Come Wednesday, November 8, the anniversary of the notorious demonetisation plan or the note ban announcement, the people who will figure the most in print and online media discussions are most likely going to be Prime Minister Narendra Modi, and finance minister Arun Jaitley. This would include abundant references to the ruling Bharatiya Janata Party and the Opposition - leaders critical of them. But Urjit Patel, governor of the Reserve Bank of India, is also likely to remain under the radar amid the din.
Although Patel has held the customary press conferences once every two months to release monetary policy statements, he has kept a low profile, speaking little. The public is largely in the dark about his role in the note-ban exercise: what and how much did he know and when? What are his views on the huge disruption, loss of lives and livelihoods caused by demonetisation?

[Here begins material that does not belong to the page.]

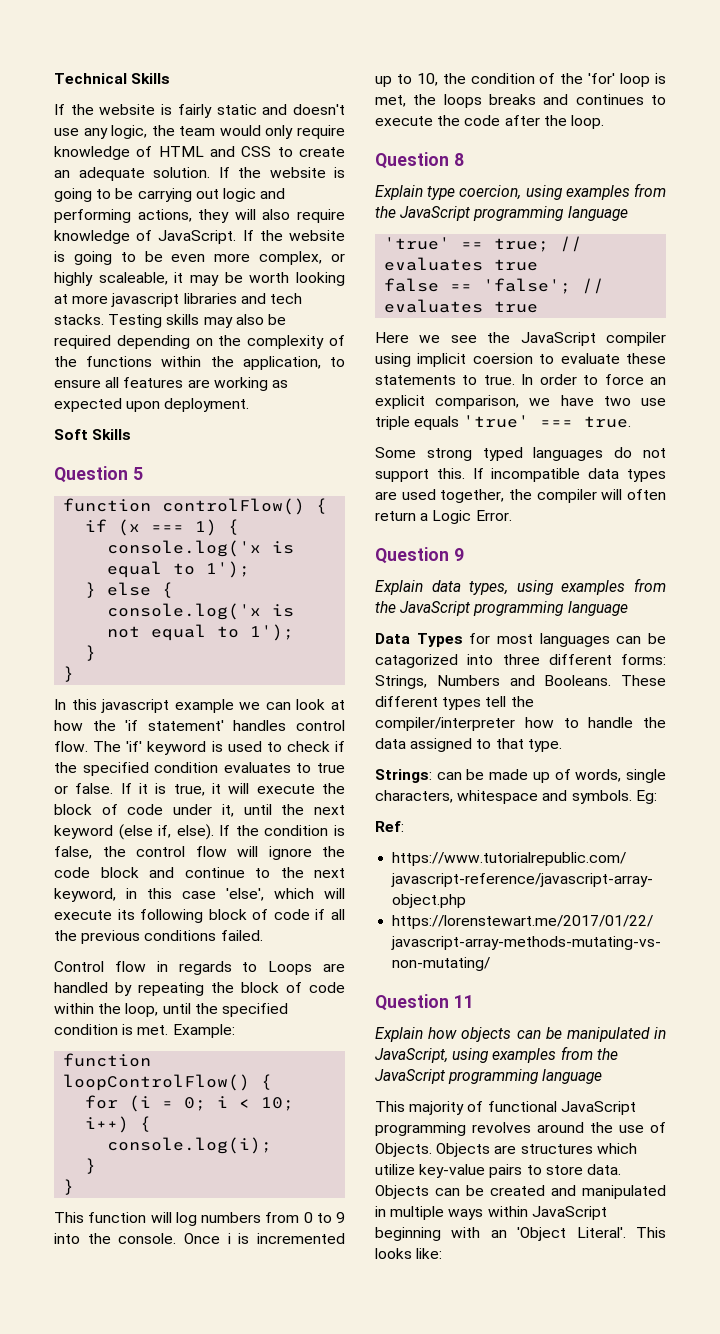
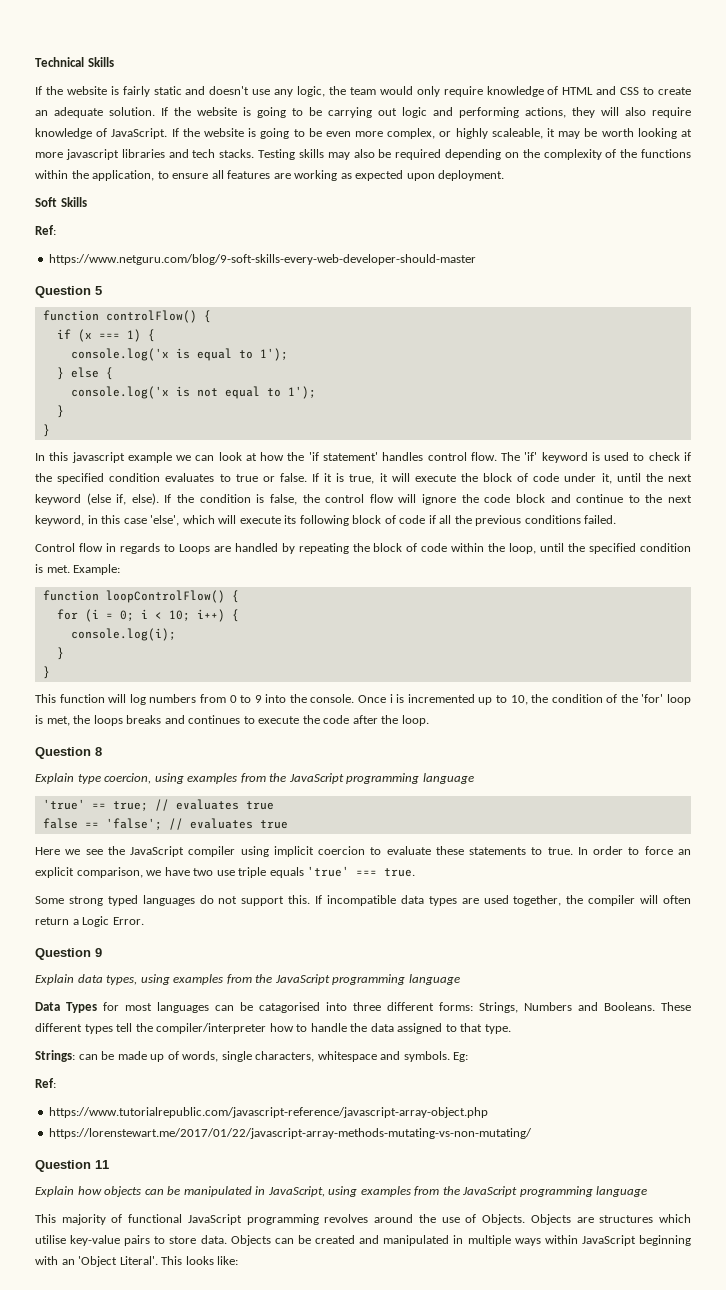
(132, 434) none -> [35,225,56,235] [49,254,477,265] // Ref: // https://www.netguru.com/blog/9-soft-skills-every-web-developer-should-master
[472,353,533,364] coersion -> [318,846,366,855] coercion
[375,654,458,668] catagorized -> [259,1002,320,1013] catagorised
[375,1164,415,1175] utilize -> [35,1235,66,1244] utilise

Early in December 2016, a few foreign media correspondents were kept out of what would have been his most high-profile press conference since the note ban of a month earlier.
In January, during a Vibrant Gujarat Summit meeting, Patel, who has in the past worked for Reliance Industries, fled from the back door to avoid the media.
It was rarely ever thus. All or almost all previous RBI governors have been perennially and prominently in the news during their terms. They have been cerebral individuals. The list of former Indian central bankers is an impressive one containing names that few newspaper readers of their times could have missed. They figured on the business pages on a regular basis and often on the front pages too.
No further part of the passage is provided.